Busboy who held dying RFK speaks of lingering pain

LOS ANGELES (AP) – For almost a half a century, the Mexican immigrant busboy who held a dying Robert Kennedy blamed himself and wondered if he could have done more.

Juan Romero, now 67, for years, had asked himself what if Kennedy had not stopped to shake his hand.

In a rare interview, Romero told The Associated Press that he doesn’t hold the guilt anymore but believes he should have been the one to take that bullet. He’s still angry that Kennedy never got the opportunity to lead a fractured nation in 1968.

In this undated photo provided by StoryCorps, Juan Romero, 67, holds a photo of himself and the dying Sen. Robert F. Kennedy at the Ambassador Hotel in Los Angeles, taken by the Los Angeles Times’ Boris Yaro on June 5, 1968, at his home in Modesto, Calif.

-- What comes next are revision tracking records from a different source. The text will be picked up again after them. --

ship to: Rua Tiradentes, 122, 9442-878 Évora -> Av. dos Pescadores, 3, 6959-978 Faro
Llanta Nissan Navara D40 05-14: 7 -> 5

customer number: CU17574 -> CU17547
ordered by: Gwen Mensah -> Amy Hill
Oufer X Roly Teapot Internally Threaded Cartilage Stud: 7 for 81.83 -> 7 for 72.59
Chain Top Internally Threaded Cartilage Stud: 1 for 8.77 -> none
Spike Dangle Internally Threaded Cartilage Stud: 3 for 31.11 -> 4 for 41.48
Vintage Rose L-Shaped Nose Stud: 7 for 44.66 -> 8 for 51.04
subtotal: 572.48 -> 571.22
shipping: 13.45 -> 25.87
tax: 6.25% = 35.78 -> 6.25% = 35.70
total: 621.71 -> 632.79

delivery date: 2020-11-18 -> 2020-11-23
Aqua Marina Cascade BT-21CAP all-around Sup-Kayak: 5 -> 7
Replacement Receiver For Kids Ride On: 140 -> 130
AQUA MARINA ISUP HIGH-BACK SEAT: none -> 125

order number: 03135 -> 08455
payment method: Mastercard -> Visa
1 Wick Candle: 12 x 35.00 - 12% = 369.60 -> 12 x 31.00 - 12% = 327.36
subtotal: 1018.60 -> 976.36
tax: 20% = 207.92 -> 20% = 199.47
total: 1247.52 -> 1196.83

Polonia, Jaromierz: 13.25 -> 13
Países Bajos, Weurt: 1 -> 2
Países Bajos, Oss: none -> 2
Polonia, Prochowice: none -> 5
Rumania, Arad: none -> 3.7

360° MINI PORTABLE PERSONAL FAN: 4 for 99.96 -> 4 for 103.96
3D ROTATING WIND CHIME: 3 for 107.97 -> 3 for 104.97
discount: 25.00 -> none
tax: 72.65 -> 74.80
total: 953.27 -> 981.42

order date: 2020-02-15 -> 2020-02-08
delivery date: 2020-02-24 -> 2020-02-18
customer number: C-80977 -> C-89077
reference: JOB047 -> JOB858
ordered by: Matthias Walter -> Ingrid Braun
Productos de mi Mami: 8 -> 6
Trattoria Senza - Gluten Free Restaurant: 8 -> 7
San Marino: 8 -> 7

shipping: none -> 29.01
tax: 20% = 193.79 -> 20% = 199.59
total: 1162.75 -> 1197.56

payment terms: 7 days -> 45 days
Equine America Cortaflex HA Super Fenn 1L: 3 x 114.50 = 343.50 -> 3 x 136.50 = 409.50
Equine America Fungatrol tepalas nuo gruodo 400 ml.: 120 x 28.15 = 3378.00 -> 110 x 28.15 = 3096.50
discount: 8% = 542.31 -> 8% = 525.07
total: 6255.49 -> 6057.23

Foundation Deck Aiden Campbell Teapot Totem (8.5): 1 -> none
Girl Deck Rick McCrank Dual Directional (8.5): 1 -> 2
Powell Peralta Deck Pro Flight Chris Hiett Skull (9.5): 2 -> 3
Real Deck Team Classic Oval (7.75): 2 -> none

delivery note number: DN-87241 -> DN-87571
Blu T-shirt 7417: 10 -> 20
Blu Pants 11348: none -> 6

Associated Press Hollywood reporter Bob Thomas was on a one-night political assignment covering Sen. Robert F. Kennedy’s victory celebration in the California presidential primary at the Ambassador Hotel when mayhem unfolded before his eyes. He heard pops of gunfire, then screams, and quickly rushed into the kitchen to see the dying Kennedy on the floor, blood oozing from his head. He found a phone and called the AP desk. “I’ve got a flash. Kennedy shot.” Sirhan Sirhan was later convicted of Kennedy’s murder. (Jud Esty-Kendall/StoryCorps via AP)

This week marks the 50th anniversary of Kennedy’s assassination at the Ambassador Hotel in Los Angeles. The site is now a high school that serves Latino and black students.